- Supreme Court of the United States

Argued March 29, 2023 Decided June 23, 2023
- Full case name: Adam Samia, aka Sal, aka Adam Samic v. United States
- Docket no.: 22-196
- Citations: 599 U.S. 635 (more)
- Argument: Oral argument
- Opinion announcement: Opinion announcement

Questions presented
- Whether the admission of a codefendant's redacted out-of-court confession that immediately inculpates a defendant based on the surrounding context violates the defendant's rights under the Confrontation Clause of the Sixth Amendment.

Holding
- The Confrontation Clause was not violated by the admission of a non-testifying codefendant’s confession that did not directly inculpate the defendant and was subject to a proper limiting instruction.

Court membership
- Chief Justice John Roberts Associate Justices Clarence Thomas · Samuel Alito Sonia Sotomayor · Elena Kagan Neil Gorsuch · Brett Kavanaugh Amy Coney Barrett · Ketanji Brown Jackson

Case opinions
- Majority: Thomas, joined by Roberts, Alito, Gorsuch, Kavanaugh; Barrett (all but Part II–A)
- Concurrence: Barrett (in part)
- Dissent: Kagan, joined by Sotomayor, Jackson
- Dissent: Jackson

Laws applied
- U.S. Const. amend. VI

= Samia v. United States =

Samia v. United States, 599 U.S. 635 (2023), was a United States Supreme Court case related to the Confrontation Clause of the Sixth Amendment to the United States Constitution.

== Background ==

Adam Samia was tried along with two codefendants for the murder of a real-estate agent that took place in the Philippines. Both of Samia's codefendants admitted to participating in the murder, but disputed the government's jurisdiction over the crime. Samia, however, maintained his innocence.

The United States District Court for the Southern District of New York denied Samia's motion to sever his trial and permitted the introduction of an out-of-court confession that had been given by his codefendant. In this confession, the codefendant identified Samia as the person who pulled the trigger. Due to clear concerns regarding the Sixth Amendment, the court required the government to redact Samia's name from the confession, and to replace it with references to the "other person". The government, in its opening statement, had stated that the evidence contained in this confession would be some of the "most crucial" evidence that would incriminate Samia. At trial, the confession was introduced through the testimony of one of the government's agents. The government questioned the agent about the "other person" mentioned in the confession, eliciting additional details about that person's role. Over Samia's objections, the district court held that the redactions were sufficient to avoid a violation of the Sixth Amendment. The trial jury convicted Samia of, among other crimes, murder for hire, and conspiracy to commit murder for hire.

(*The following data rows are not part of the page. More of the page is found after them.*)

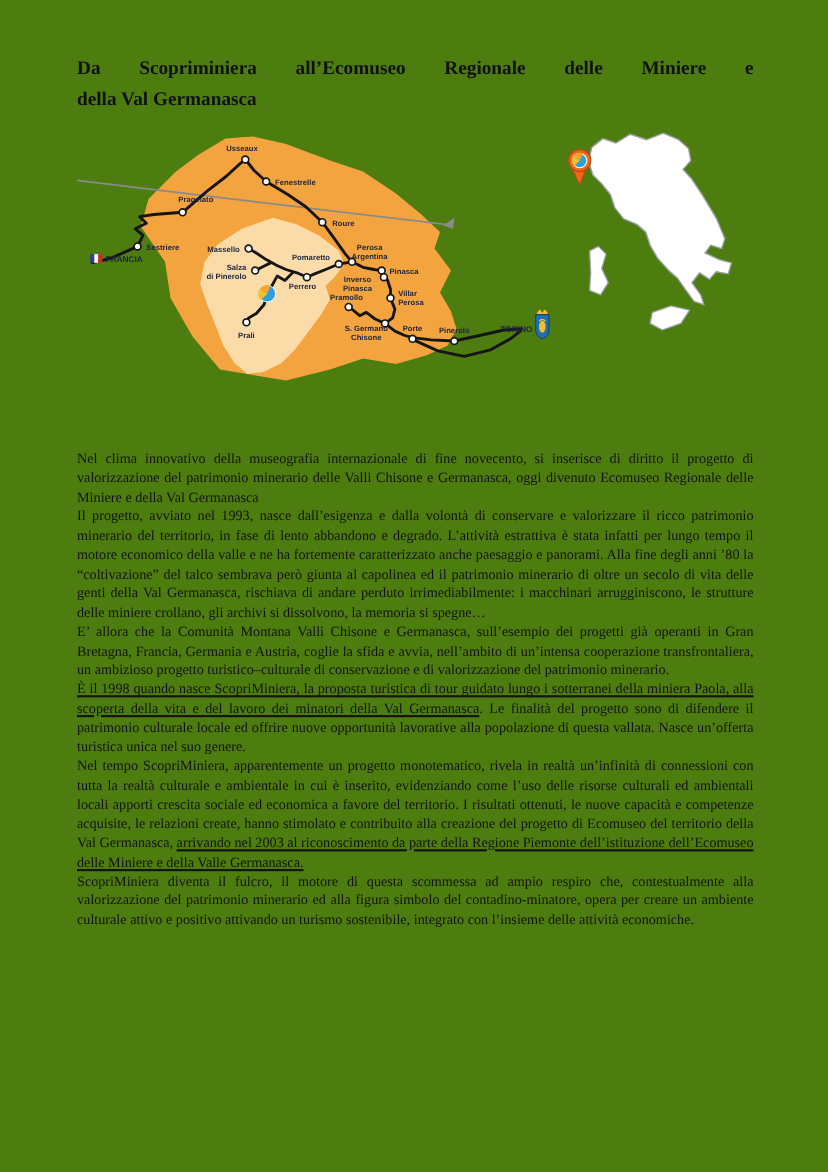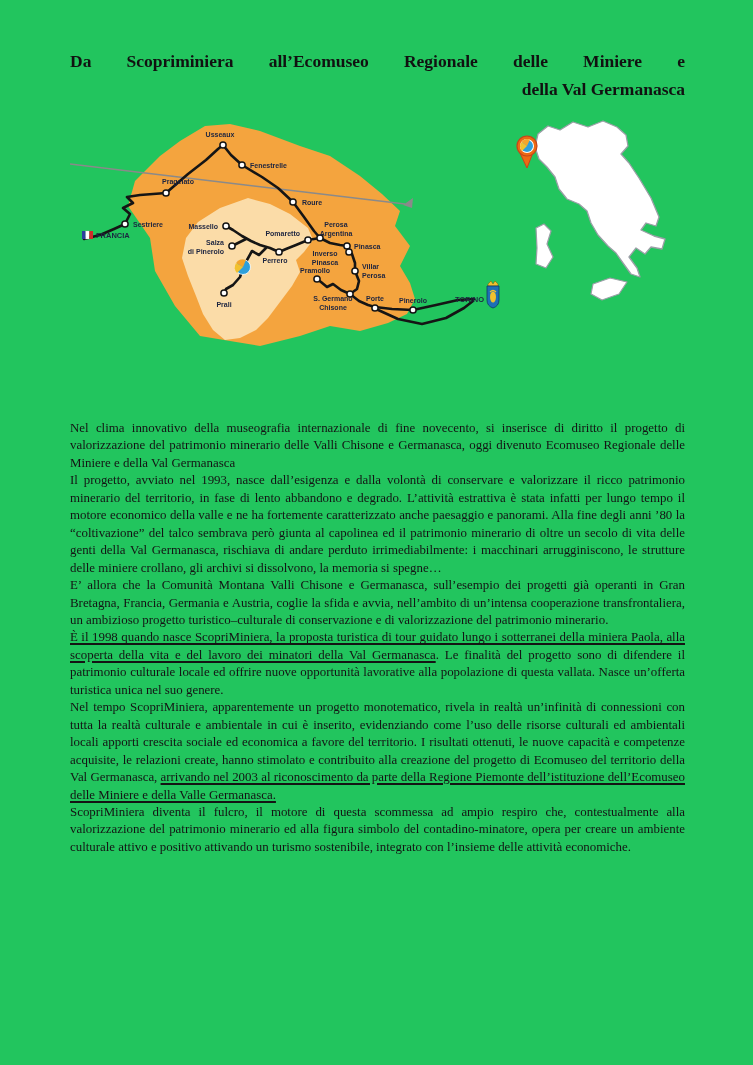--- a/index.html
+++ b/index.html
@@ -1,33 +1,33 @@
 <!DOCTYPE html>
 <html><head>
 <meta charset="utf-8">
 <style>
   html,body{margin:0;padding:0;background:#ffffff;}
   .page{
-    position:relative;width:753px;height:1065px;background:#22c55e;overflow:hidden;
+    position:relative;width:753px;height:1065px;background:#4d7c0f;overflow:hidden;
     font-family:"Liberation Serif", serif;color:#1a1a1a;
   }
   .title{
     position:absolute;left:70px;top:47px;width:615px;margin:0;
     font-size:17.5px;font-weight:bold;line-height:28px;color:#111;
     font-family:"Liberation Serif", serif;
   }
-  .title .tl{display:block;text-align:right;}
+  .title .tl{display:block;}
   .title .tl.just{text-align:justify;text-align-last:justify;}
   .map-figure{position:absolute;left:70px;top:118px;width:630px;height:245px;}
   .route{fill:none;stroke:#151515;stroke-width:2.6;stroke-linejoin:round;stroke-linecap:round;}
   .town-node{fill:#ffffff;stroke:#151515;stroke-width:1.5;}
   .town-label{font:700 7px "Liberation Sans", sans-serif;fill:#1c2440;}
   .map-caption{font:700 7.5px "Liberation Sans", sans-serif;fill:#1c2440;}
   .body-text{
-    position:absolute;left:70px;top:420px;width:615px;
+    position:absolute;left:70px;top:409px;width:615px;
     font-size:12.9px;line-height:17.45px;text-align:justify;color:#141414;
   }
   .body-text p{margin:0;padding:0;}
   .bu{font-weight:normal;text-decoration:underline;text-decoration-thickness:1.5px;text-underline-offset:2px;}
 </style>
 </head>
 <body>
 
 <div class="page">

Samia appealed to the United States Court of Appeals for the Second Circuit, which affirmed the lower court's decision. In its decision, the appellate court applied existing precedent from the Second Circuit that instructs trial courts to assess the redacted confession in isolation from all other evidence in determining whether it incriminates the defendant. At the time the Second Circuit handed down its affirmation, United States Courts of Appeals had split on the question of whether a codefendant's redacted out-of-court confession must be assessed in isolation or in a broader context when determining when a violation of the Confrontation Clause has occurred.

On August 30, 2022, Samia petitioned the United States Supreme Court for a writ of certiorari, which was granted on December 13, 2022. Oral arguments were held on March 29, 2023. On June 23, 2023, the Supreme Court affirmed the Second Circuit in a 6–3 decision.

== See also ==
- Bruton v. United States (1968), a case outlawing the introduction of a codefendant's incriminating confession.